Illustration by Gary Clement
Illustration by Gary Clement

Don't ignore the costs of your old age



I found a letter – an old letter from a four year-old me to my grandmother. The details are not important. What is is what it represents. The passage of time in a way so stark and permanent.

My nana made it to 93. She was beautiful and strong. Such a strong, fierce woman there never was. I wonder if she knew what became of her? A proud person reduced to total dependence on strangers – for the most intimate of things. Forgetfulness was one manifestation of her outliving her molecules – the danger she posed to herself, and others, another. Like the time she left a pan, with nothing in it, on the stove – and walked away. An alarm went off before things got out of hand. And the time she fell down a wooden staircase, bruising and battering her frail body with each bump. She had just moved in with my uncle.
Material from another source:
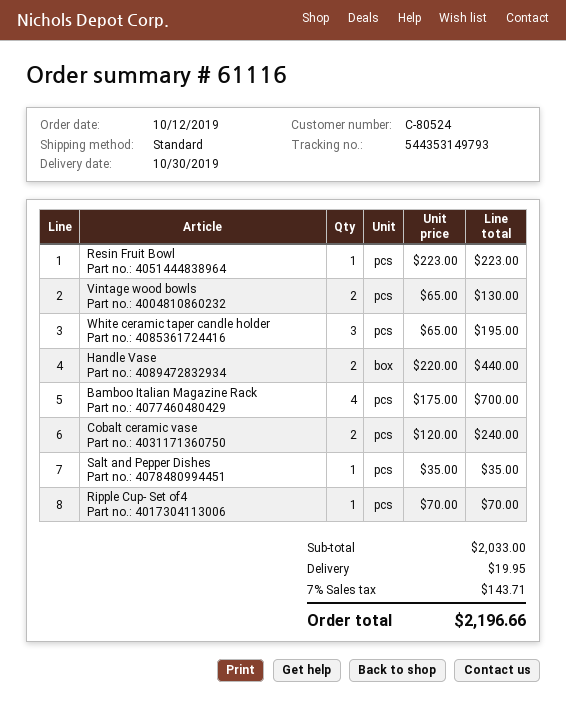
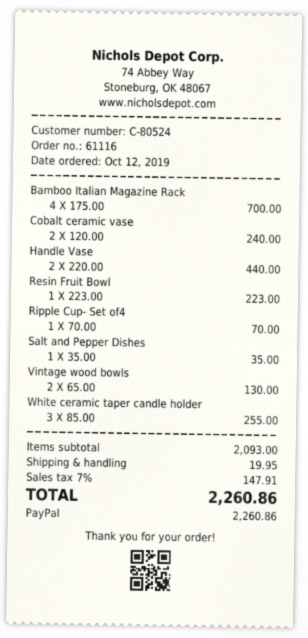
White ceramic taper candle holder: 3 x 65.00 = 195.00 -> 3 x 85.00 = 255.00
subtotal: 2033.00 -> 2093.00
tax: 7% = 143.71 -> 7% = 147.91
total: 2196.66 -> 2260.86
Newsflash – UBS unassisted living report finds being a burden seen as worse than living on life support. Only a third of those surveyed plan to rely on family. Most will depend on hired care. 89 per cent want to stay in their current home.

My gran was up there with these findings, living alone in her home with dip-in help. Falling off a stool trying to reach something and breaking a hip changed things. After that, her version of assisted living was moving in with one of her children. Fast forward a few years; she increasingly needed round-the-clock care – and became a resident in a home. There were other reasons that she ended up there. Including that yes, she was a burden. And increasingly so. Family couldn’t cope, or couldn’t be there. Whatever the reasons or justifications, resources had to be found to ensure comfort, companionship and maintain health at this stage of life.

Newsflash: Most of us have failed to prepare for long-term care.

One element of preparing is factoring in the cost of health care in our financial planning. This is part medical need, part who will actually look after us. Another thing is filling family in on the detail. And deciding where, and how we will live when it comes to different phases, for example assisted versus unassisted living.

In preparation for this, I am going to kit out my home in a way that makes it friendly and livable in when I am no longer so nimble. And doing so as I modify my home, in other words, not when I have a problem. I don’t mean geriatric design, but contemporary, living across the ages, type aesthetic. Including not having to use stairs and still having access to everything I need.

No one knows how healthy, present – mentally – or able we’ll be next month, never mind decades down the road.

Most nations don’t provide for their citizens at this stage of life. And in places where health care is provided for everyone, based on their need rather than their ability to pay for it, like the UK with its National Health Service, this is being challenged and changed.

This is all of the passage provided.